*** Opening of Data extract ***

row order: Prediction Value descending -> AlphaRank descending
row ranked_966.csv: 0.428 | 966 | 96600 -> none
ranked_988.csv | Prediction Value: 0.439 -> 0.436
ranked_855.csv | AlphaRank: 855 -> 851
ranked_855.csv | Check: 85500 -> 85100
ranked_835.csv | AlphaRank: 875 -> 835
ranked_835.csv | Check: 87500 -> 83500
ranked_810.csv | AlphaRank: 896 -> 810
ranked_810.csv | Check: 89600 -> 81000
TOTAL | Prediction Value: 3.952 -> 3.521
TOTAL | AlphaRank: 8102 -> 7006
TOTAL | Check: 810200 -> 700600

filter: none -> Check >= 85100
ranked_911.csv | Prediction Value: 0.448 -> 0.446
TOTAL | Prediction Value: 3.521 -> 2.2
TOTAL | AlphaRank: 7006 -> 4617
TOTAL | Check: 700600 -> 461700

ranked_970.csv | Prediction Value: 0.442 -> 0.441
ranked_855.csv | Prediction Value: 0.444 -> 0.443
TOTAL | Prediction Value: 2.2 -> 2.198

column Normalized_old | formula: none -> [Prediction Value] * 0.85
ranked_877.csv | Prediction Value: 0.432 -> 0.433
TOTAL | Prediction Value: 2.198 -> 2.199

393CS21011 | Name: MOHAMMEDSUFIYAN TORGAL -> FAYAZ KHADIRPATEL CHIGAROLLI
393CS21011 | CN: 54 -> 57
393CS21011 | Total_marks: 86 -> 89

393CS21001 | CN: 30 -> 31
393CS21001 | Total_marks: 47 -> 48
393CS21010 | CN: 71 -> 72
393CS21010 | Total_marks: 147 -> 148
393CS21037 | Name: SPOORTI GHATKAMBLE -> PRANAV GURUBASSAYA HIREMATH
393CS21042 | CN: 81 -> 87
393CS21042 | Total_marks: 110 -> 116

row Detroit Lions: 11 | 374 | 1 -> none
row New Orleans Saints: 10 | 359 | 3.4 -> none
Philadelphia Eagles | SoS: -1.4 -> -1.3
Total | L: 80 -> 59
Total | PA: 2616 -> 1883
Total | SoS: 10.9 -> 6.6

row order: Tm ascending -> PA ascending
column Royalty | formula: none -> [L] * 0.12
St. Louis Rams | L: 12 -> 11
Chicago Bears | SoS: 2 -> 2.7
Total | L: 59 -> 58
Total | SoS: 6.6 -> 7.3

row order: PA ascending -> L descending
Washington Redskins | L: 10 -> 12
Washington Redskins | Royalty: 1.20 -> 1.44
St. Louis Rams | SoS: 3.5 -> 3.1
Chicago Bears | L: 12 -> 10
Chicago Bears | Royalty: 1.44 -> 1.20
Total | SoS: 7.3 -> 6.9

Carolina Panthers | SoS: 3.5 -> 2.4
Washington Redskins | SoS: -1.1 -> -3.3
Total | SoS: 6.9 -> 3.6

*** Close of Data extract ***

Exercise description: In the entries above, find the line containing "Total | SoS: 10.9 -> 6.6". Set down that line and every line after it through the last one, exactly and alone.

Result:
Total | SoS: 10.9 -> 6.6

row order: Tm ascending -> PA ascending
column Royalty | formula: none -> [L] * 0.12
St. Louis Rams | L: 12 -> 11
Chicago Bears | SoS: 2 -> 2.7
Total | L: 59 -> 58
Total | SoS: 6.6 -> 7.3

row order: PA ascending -> L descending
Washington Redskins | L: 10 -> 12
Washington Redskins | Royalty: 1.20 -> 1.44
St. Louis Rams | SoS: 3.5 -> 3.1
Chicago Bears | L: 12 -> 10
Chicago Bears | Royalty: 1.44 -> 1.20
Total | SoS: 7.3 -> 6.9

Carolina Panthers | SoS: 3.5 -> 2.4
Washington Redskins | SoS: -1.1 -> -3.3
Total | SoS: 6.9 -> 3.6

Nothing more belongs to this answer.